Żółty symbol galerii musiał pasować do muzeum. Jak mówiła kuratorka projektu, Paulina Ratajczak z Fundacji Las Sztuki:

– Kaczka się przebrała i dzięki artystce, Karolinie Gołębiowskiej, jest teraz dziewczyną z perłą w uchu, jak ta ze słynnego obrazu Jana Vermeera. Niestety – dodała kuratorka – kolczyk zgubiła. Uczestnicy wernisażu musieli go odszukać, rozwiązując zagadki z zakresu historii sztuki i malarstwa oraz wykonując zadania.

Do jednego z wyzwań należało m.in. znalezienie ucha van Gogha i szyfru, który otwiera tajemnicze drzwi. Rodzice z entuzjazmem angażowali się w działania.

– Odkrywamy schowane w nas dzieci i pokazujemy naszym pociechom, jak można się bawić – powiedziała nam uczestniczka wernisażu, pani Małgorzata.

W „Muzeum po zmroku” zgromadzono około 40 eksponatów – zarówno reprodukcji znanych dzieł, jak np. „Babie lato” Chełmońskiego, czy prac współczesnych artystów, np. Zofii Kiciński, Bartosza Wójcickiego czy Pani Pawlosky. Tym, co czyni „Muzeum po zmroku” magicznym, jest możliwość wejścia z dziełami sztuki w interakcje.

– W pojemnym kufrze można znaleźć strój dla siebie: przebrać się za dżentelmena w kryzie lub damę z gronostajem i stać się postacią z obrazu – mówiła Paulina Ratajczak. – Można sprawdzić, jak wygląda Mona Lisa, gdy się nie uśmiecha, ułożyć puzzle z obraz u Picassa, posłuchać, jak tańczy i co mówi do swojej mamy posąg Zeusa, a także zobaczyć poruszającego się Stańczyka.

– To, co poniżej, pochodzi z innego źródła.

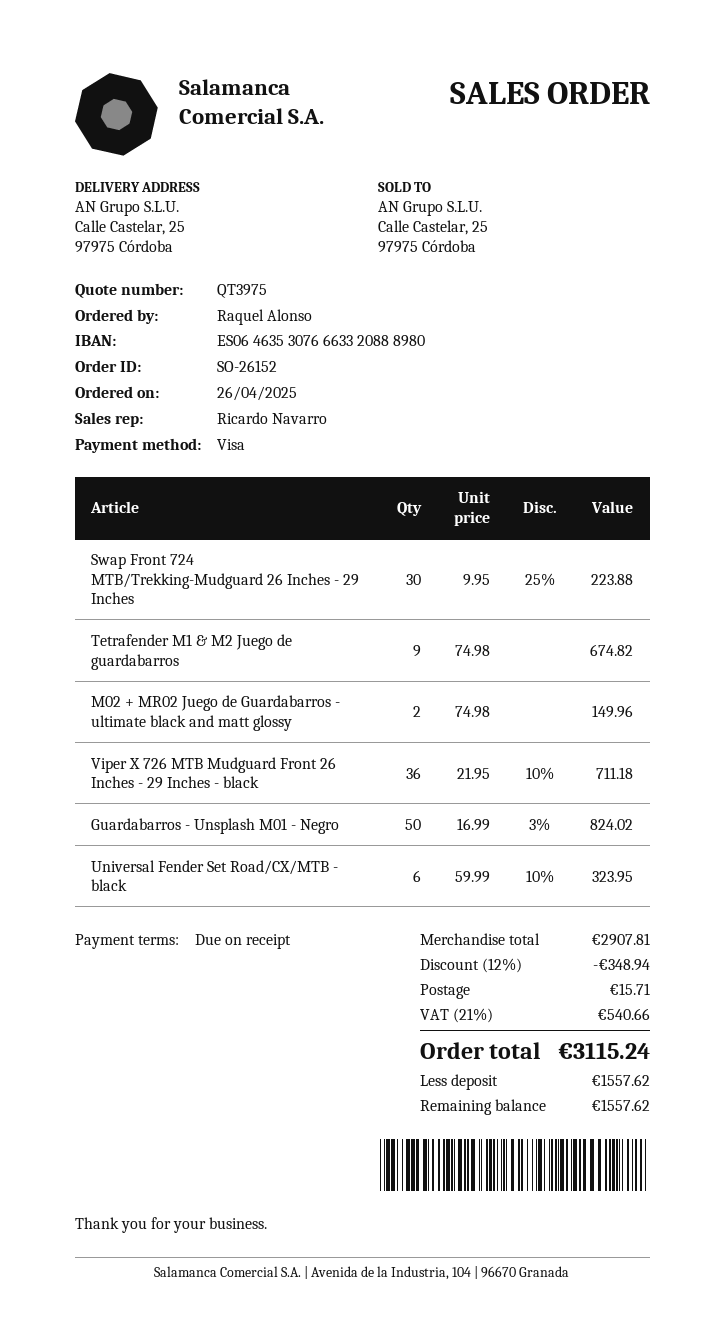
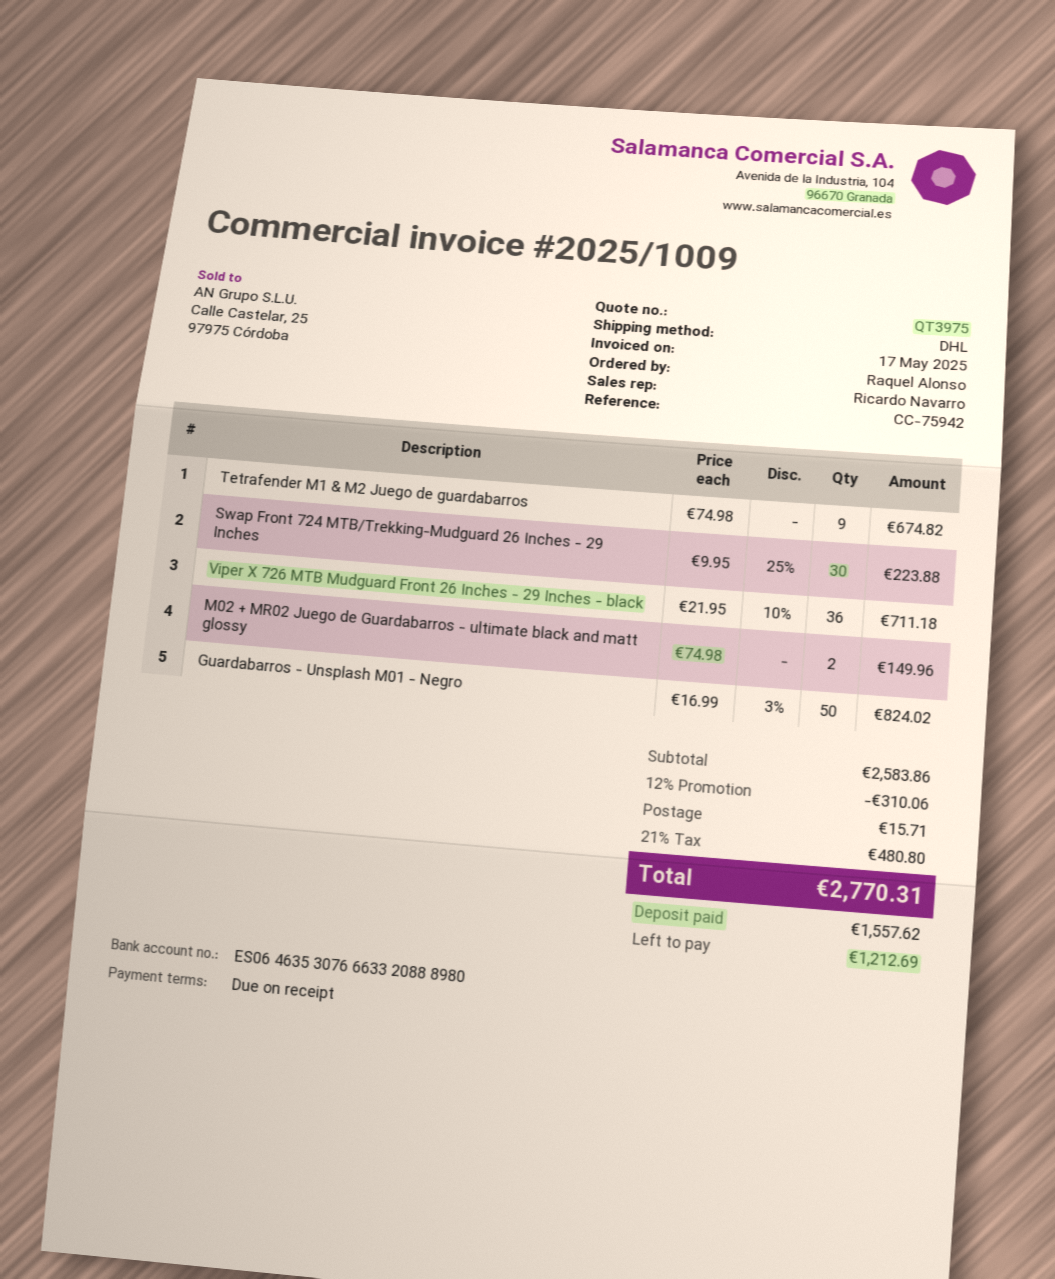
Universal Fender Set Road/CX/MTB - black: 6 x 59.99 - 10% = 323.95 -> none
subtotal: 2907.81 -> 2583.86
discount: 12% = 348.94 -> 12% = 310.06
tax: 21% = 540.66 -> 21% = 480.80
total: 3115.24 -> 2770.31
balance: 1557.62 -> 1212.69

W „Muzeum po zmroku” można wejść do świata Mondriana, dzięki czemu jego obrazy przestają być dla nas tylko zbiorem kresek i kolorowych figur.

Z kolei w przestrzeni Salvadora Dali jedna z młodych uczestniczek zobaczyła: „zebry, zegary, które wisiały na drzewie i słonie z olbrzymimi i bardzo cienkimi nogami”.

– Dzieci mogą również poczuć się jak bohaterowie portretów – powiedziała nam Katarzyna Mierzejewska, autorka reprodukcji, które można obejrzeć w „Muzeum po zmroku”. – Sam Vincent van Gogh, Mona Lisa, Krzyk z obrazu Muncha czy Sydonia von Borck [szczecińska czarownica – dopisek redakcji] mogą mieć naszą twarz.

Ci, którzy byli na wernisażu, nie kryli zadowolenia: „Wrażenia niesamowite. Jak się znów Państwu udało zrobić coś tak (…) naszpikowanego cudami (sztuki) na tak małej powierzchni – ot, tajemnica Galerii (…). Musimy tam wrócić! Czuję niedosyt”  – napisała na facebookowym profilu galerii Tworzę się pani Dana.

Przestrzeń „Muzeum po zmroku” będzie wykorzystywana w edukacji podczas warsztatów i spotkań. Nową wystawę mieszkańcy mogą odwiedzać w każdą niedzielę (z wyjątkiem 5 maja i 18 sierpnia) w godzinach 11.00 - 16.00. Wstęp jest bezpłatny. Grupy zorganizowane zapraszane są w tygodniu, od poniedziałku do piątku. Galeria mieści się w budynku 13 Muz (wejście od ul. Tkaciej). Informacje o zapisach i terminach otwarcia znajdują się na stronie: www.tworzesie.pl.